Copy all records verbatim, images excluded.

(Content revision data)

◆ ◆ ◆

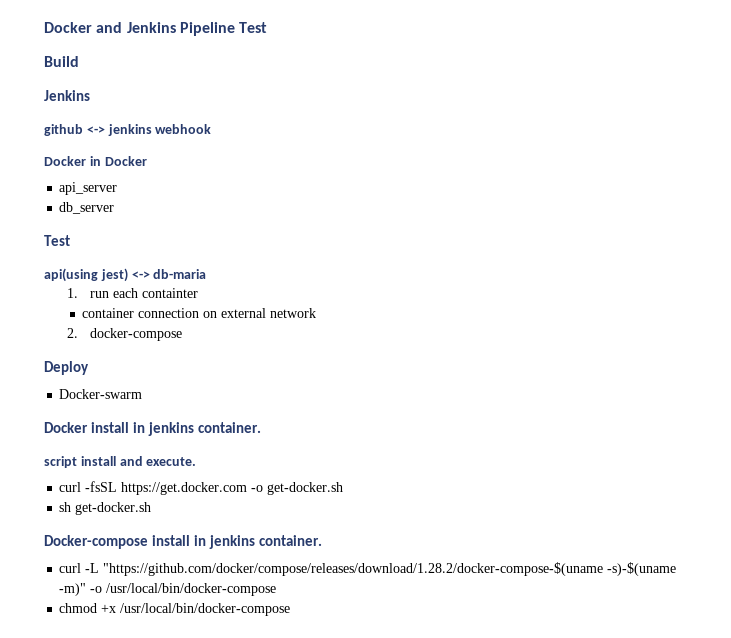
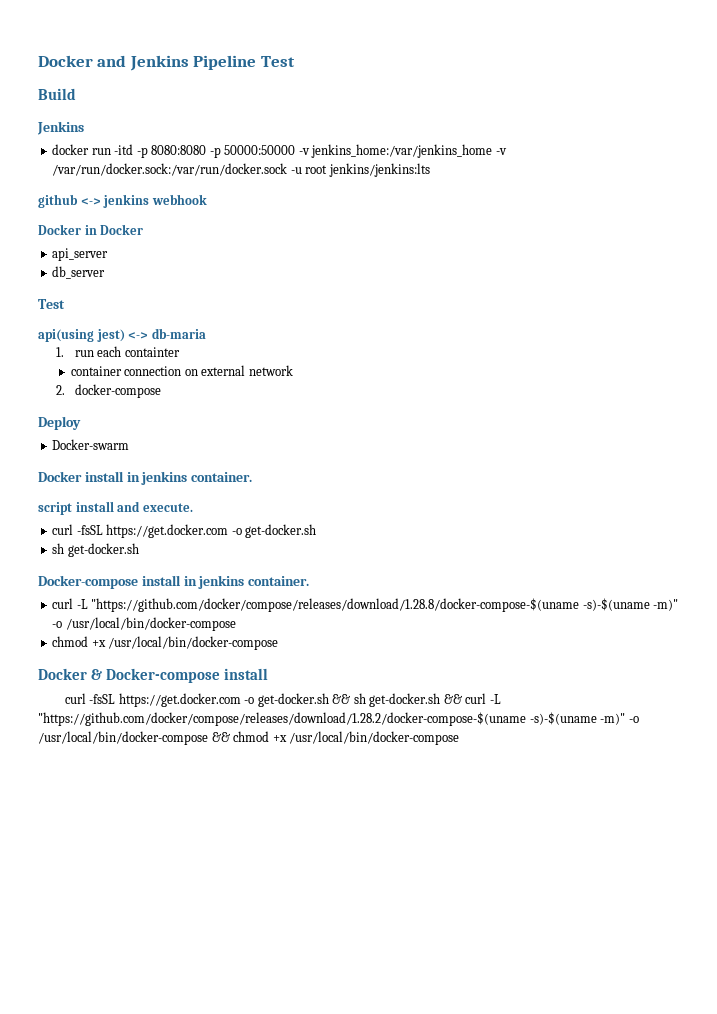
+ docker run -itd -p 8080:8080 -p 50000:50000 -v jenkins_home:/var/jenkins_home -v /var/run/docker.sock:/var/run/docker.sock -u root jenkins/jenkins:lts
- curl -L "https://github.com/docker/compose/releases/download/1.28.2/docker-compose-$(uname -s)-$(uname -m)" -o /usr/local/bin/docker-compose
+ curl -L "https://github.com/docker/compose/releases/download/1.28.8/docker-compose-$(uname -s)-$(uname -m)" -o /usr/local/bin/docker-compose
+ Docker & Docker-compose install
+ curl -fsSL https://get.docker.com -o get-docker.sh && sh get-docker.sh && curl -L "https://github.com/docker/compose/releases/download/1.28.2/docker-compose-$(uname -s)-$(uname -m)" -o /usr/local/bin/docker-compose && chmod +x /usr/local/bin/docker-compose

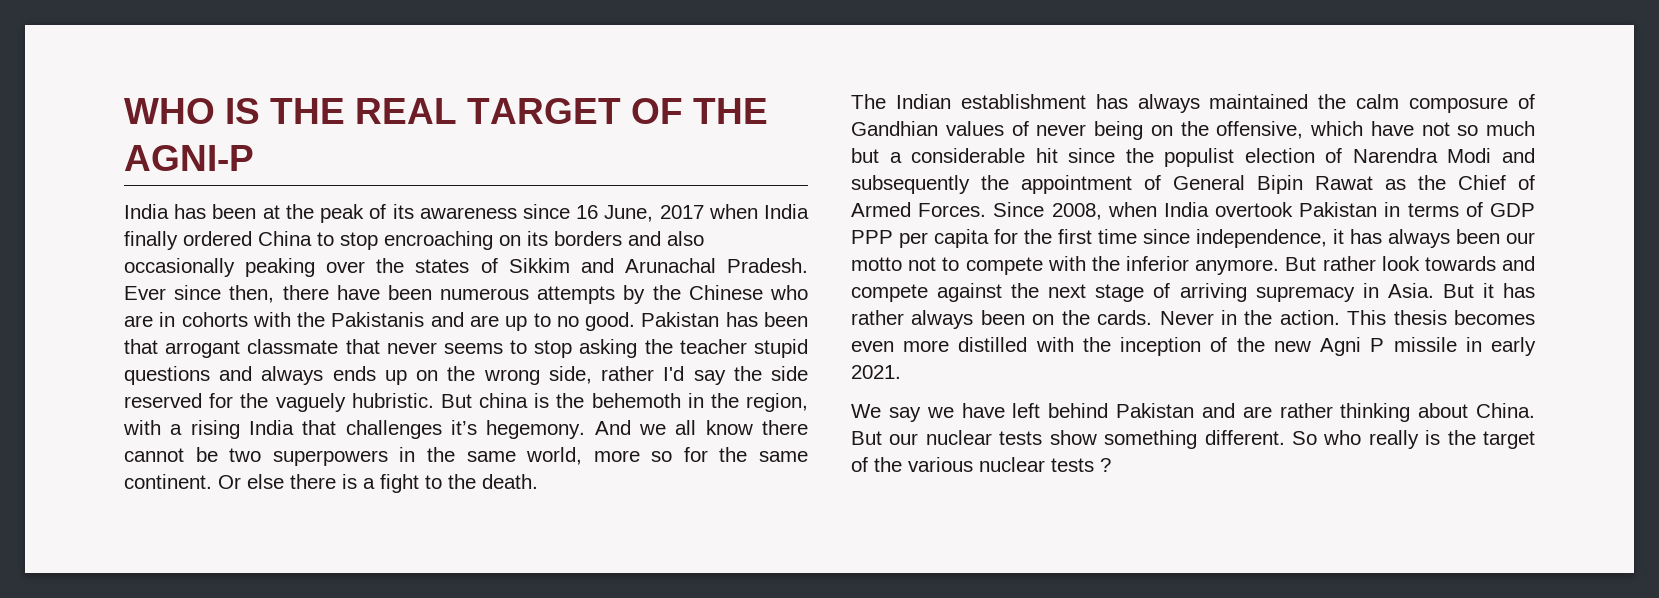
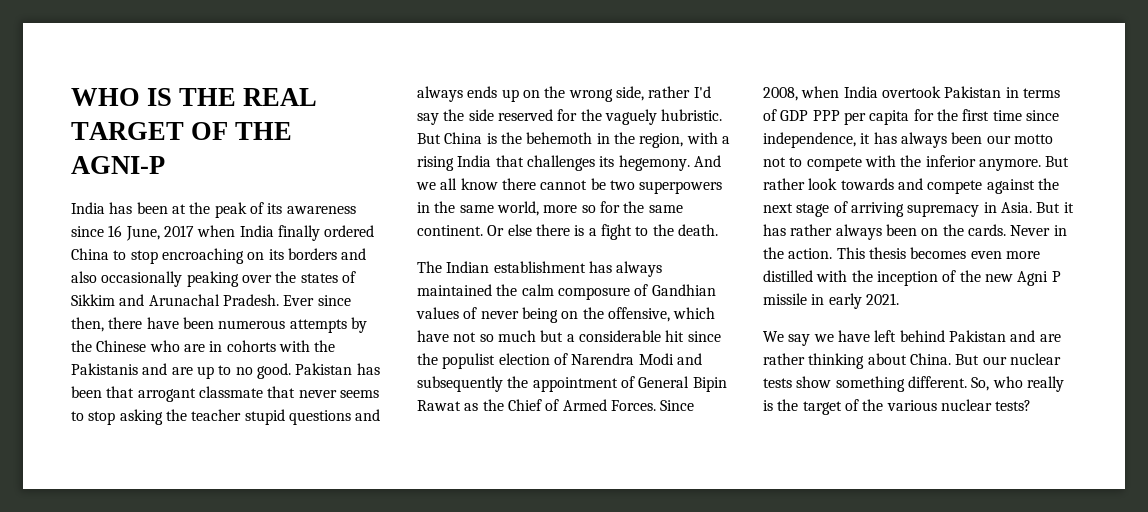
- But china is the behemoth in the region, with a rising India that challenges it’s hegemony.
+ But China is the behemoth in the region, with a rising India that challenges its hegemony.
- So who really is the target of the various nuclear tests ?
+ So, who really is the target of the various nuclear tests?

◆ ◆ ◆

◆ EXERCISE SOLUTION ◆
+ docker run -itd -p 8080:8080 -p 50000:50000 -v jenkins_home:/var/jenkins_home -v /var/run/docker.sock:/var/run/docker.sock -u root jenkins/jenkins:lts
- curl -L "https://github.com/docker/compose/releases/download/1.28.2/docker-compose-$(uname -s)-$(uname -m)" -o /usr/local/bin/docker-compose
+ curl -L "https://github.com/docker/compose/releases/download/1.28.8/docker-compose-$(uname -s)-$(uname -m)" -o /usr/local/bin/docker-compose
+ Docker & Docker-compose install
+ curl -fsSL https://get.docker.com -o get-docker.sh && sh get-docker.sh && curl -L "https://github.com/docker/compose/releases/download/1.28.2/docker-compose-$(uname -s)-$(uname -m)" -o /usr/local/bin/docker-compose && chmod +x /usr/local/bin/docker-compose

- But china is the behemoth in the region, with a rising India that challenges it’s hegemony.
+ But China is the behemoth in the region, with a rising India that challenges its hegemony.
- So who really is the target of the various nuclear tests ?
+ So, who really is the target of the various nuclear tests?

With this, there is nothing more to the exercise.